Last Monday, I began a fast from Facebook and blogs. (Technically it is still going, so while I'm writing my own blog, I'm still not reading any others, and while I'll post it to Facebook, I won't actually get on Facebook. Sort of cheating, not really.)
If you're one of those people who just uses Facebook to keep in touch with people, you probably don't need a break. But if you're like me and you use it to keep score, you'll likely benefit. Now, I know I'm not supposed to keep score. But this is often how my Facebook time goes:
"Oh, they bought a house. We don't know where we want to live."
"Oh look, she lost weight. I've gained seven pounds."
"Oh nice, she's pregnant, too. Good for all fifty of you pregnant people I know. If you name your child (insert-any-of-the-names-I-have-picked-out-here) before I get to have a baby, we're not friends."
"Oh she got a promotion/her dream job/any job where you don't smell like coffee 24/7. I still work at Starbucks."
Okay, so maybe I'm exaggerating, but sometimes that's how it feels. I seem to log on to Facebook when I'm in a particularly weak, vulnerable place, when I'm not feeling great about myself, and when I want to feel sorry for myself. I don't know if I ever thought Facebook would help me in those times, but guess what? It doesn't. It makes things worse.
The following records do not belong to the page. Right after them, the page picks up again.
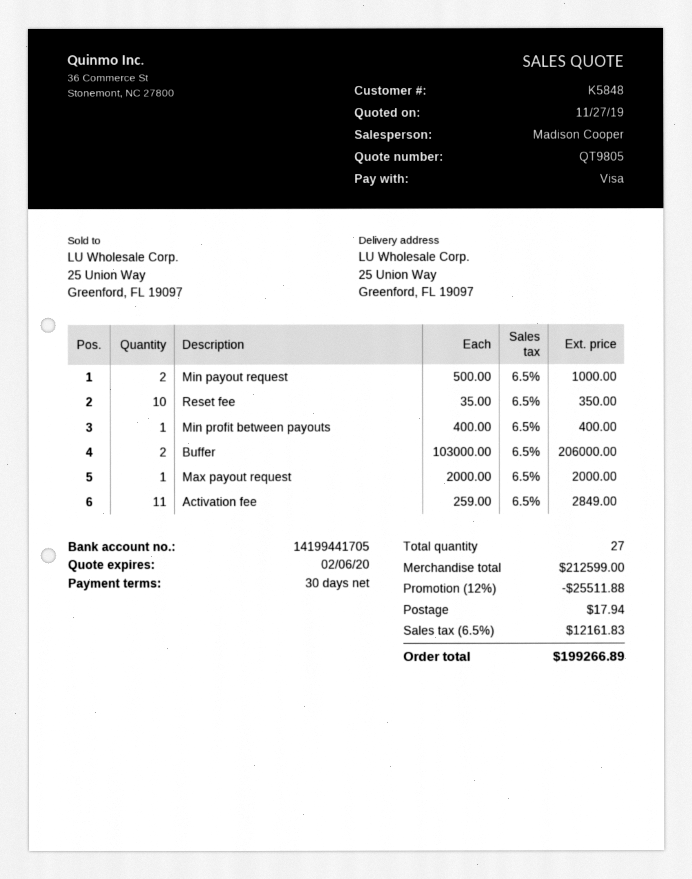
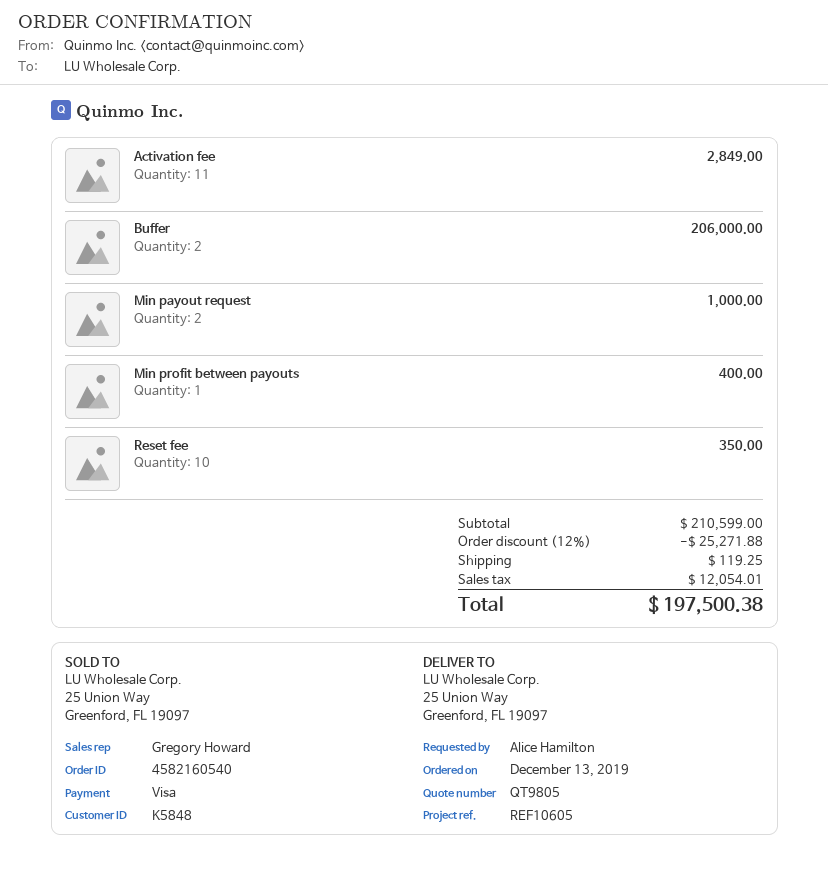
sales rep: Madison Cooper -> Gregory Howard
Max payout request: 1 for 2000.00 -> none
subtotal: 212599.00 -> 210599.00
discount: 12% = 25511.88 -> 12% = 25271.88
shipping: 17.94 -> 119.25
tax: 12161.83 -> 12054.01
total: 199266.89 -> 197500.38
The same often goes for blogs. I don't know why, but sometimes I find myself reading blogs by people who are fashion-y, crafty, and decorat-y. Guess who is most definitely not fashion-y, crafty, or decorat-y? The girl in yoga pants, who is too impatient to wait for spray paint to dry. (Me.) Those are the things I'm least good at, so when I look at blogs that show these girls in cute outfits who just spray painted a new shelf for their house (which they own, by the way), and sewed their own curtains, I feel a little inadequate. I seem to forget my own gifts and the things I like spending time on, focusing instead on the talents that I lack.
The truth is, it all came down to my heart. I needed an overhaul of my attitude, and the only way I could think to do it was to avoid these things that only served to make things worse. (Fortunately, Kari and I agreed to do it together, so I had someone keeping me accountable.)
Here is the basic in-your-face truth:
"That means we will not compare ourselves with each other as if one of us were better and another worse. We have far more interesting things to do with our lives. Each of us is an original." Gal. 5:26
I found this verse to be particularly helpful during the first week of my social media break. And I discovered that I do have far more interesting things to do with my life. My week was amazing, simply because time wasn't wasted on comparison. When I didn't have that jealousy and competition bringing my down, I found I had the time and energy to focus on being the person I want to be, apart from any other expectations or comparisons with others. So...
I exercised every single day. This is probably not impressive to you people who already exercise daily (Janna), but I was pretty proud of myself. By Sunday, I couldn't wait to work out, so I'm excited to be back in the groove of being active. As a result, I had tons of energy and was in a much better mood, a fact that my sweet husband can attest to. And with all that energy...
I only allowed myself one caffeinated beverage a day. Again, unimpressive to those of you who aren't coffee fanatics, but this is coming from a girl who typically drinks three cups of coffee and has five or six espresso shots daily. I used to blame it on my job, but then I remembered I have this little thing called willpower that I can choose to use if I so desire. And I always wanted to be one of those cute people who couldn't drink too much caffeine without getting jittery. Yesterday, that was me. (Is it weird that I was really excited about that?) Not only that, I discovered that I don't need all that coffee. I still had plenty of energy (if not more than usual), and I slept really well at night. Who would've thought??
I cooked and baked a lot, I got really disciplined about budgeting and recording all our purchases, and my sweet little guitar got some attention. (Poor baby has been neglected since April.) It was honestly one of the best weeks I've had in a long time. Maybe when I'm ready to end my fast, I'll have a new frame of mind with which to interact on Facebook, and those blogs that just intimidate me can begin to inspire me.
It was a great week because it sort of felt like I made New Year's Resolutions in August. And we all know how much I love resolutions. It's a lesson I have to learn over and over, but I want to be purposeful, using my time to cultivate peace, hope, and creativity, and not letting any time be wasted on discontentment or discouragement.